● **Work instruction**:
Do not include the pictures; repeat the rest of the data exactly.

● **Exercise material**:
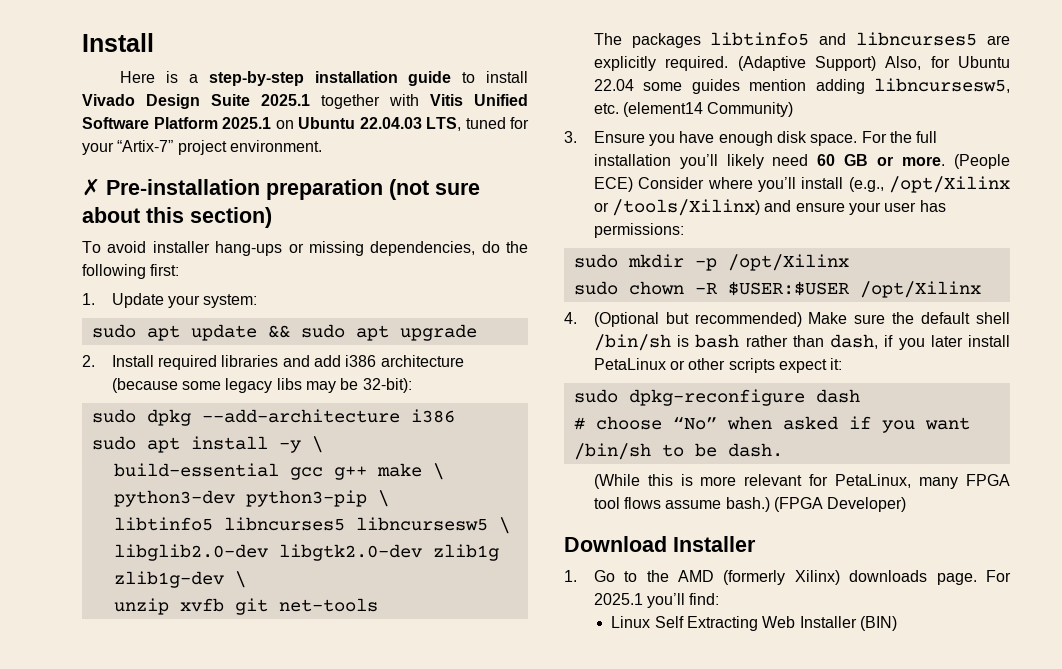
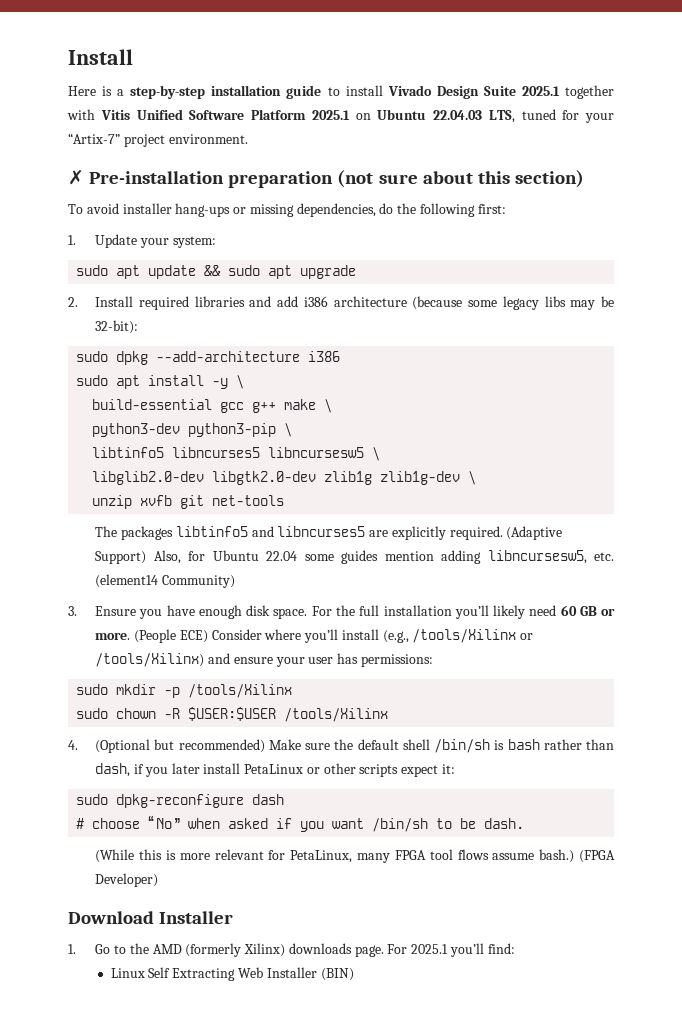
- (People ECE) Consider where you’ll install (e.g., /opt/Xilinx or /tools/Xilinx) and ensure your user has permissions:
+ (People ECE) Consider where you’ll install (e.g., /tools/Xilinx or /tools/Xilinx) and ensure your user has permissions:
- sudo mkdir -p /opt/Xilinx
+ sudo mkdir -p /tools/Xilinx
- sudo chown -R $USER:$USER /opt/Xilinx
+ sudo chown -R $USER:$USER /tools/Xilinx

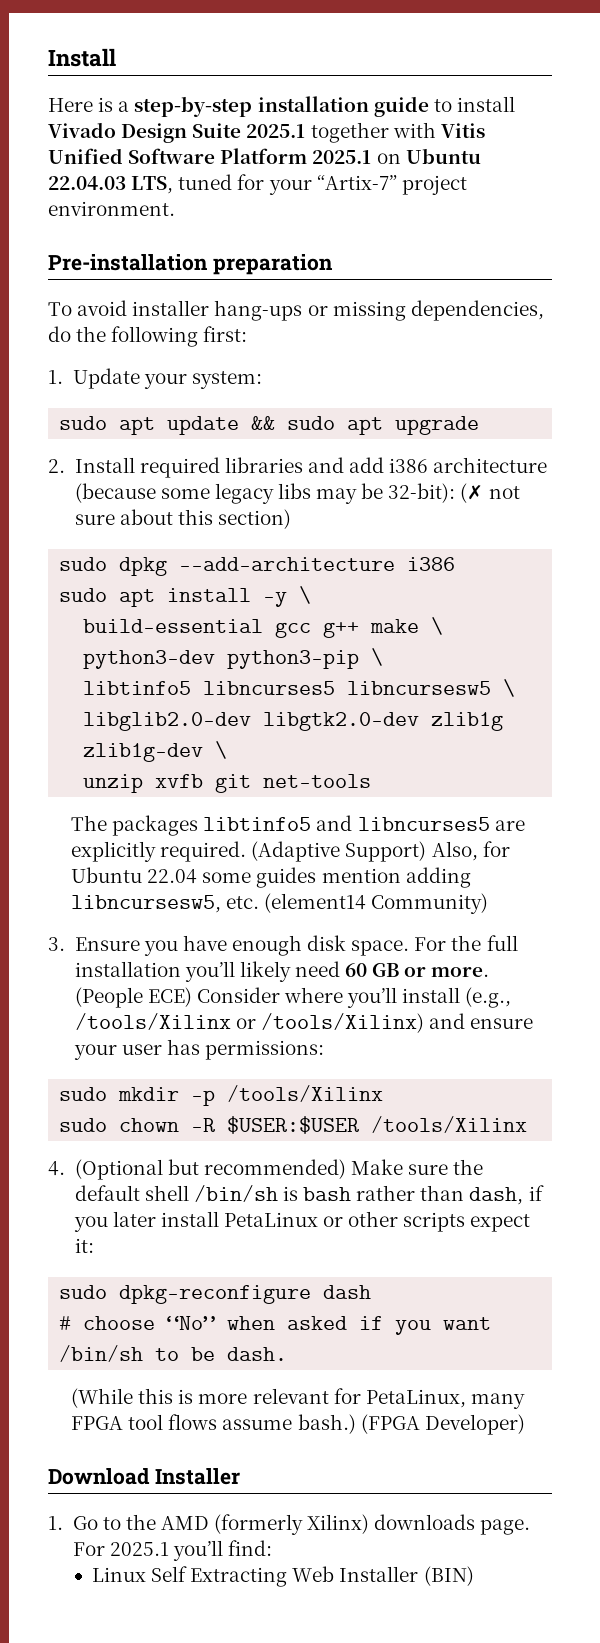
- ✗ Pre-installation preparation (not sure about this section)
+ Pre-installation preparation
- 2. Install required libraries and add i386 architecture (because some legacy libs may be 32-bit):
+ 2. Install required libraries and add i386 architecture (because some legacy libs may be 32-bit): (✗ not sure about this section)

● **Result of the exercise**:
- (People ECE) Consider where you’ll install (e.g., /opt/Xilinx or /tools/Xilinx) and ensure your user has permissions:
+ (People ECE) Consider where you’ll install (e.g., /tools/Xilinx or /tools/Xilinx) and ensure your user has permissions:
- sudo mkdir -p /opt/Xilinx
+ sudo mkdir -p /tools/Xilinx
- sudo chown -R $USER:$USER /opt/Xilinx
+ sudo chown -R $USER:$USER /tools/Xilinx

- ✗ Pre-installation preparation (not sure about this section)
+ Pre-installation preparation
- 2. Install required libraries and add i386 architecture (because some legacy libs may be 32-bit):
+ 2. Install required libraries and add i386 architecture (because some legacy libs may be 32-bit): (✗ not sure about this section)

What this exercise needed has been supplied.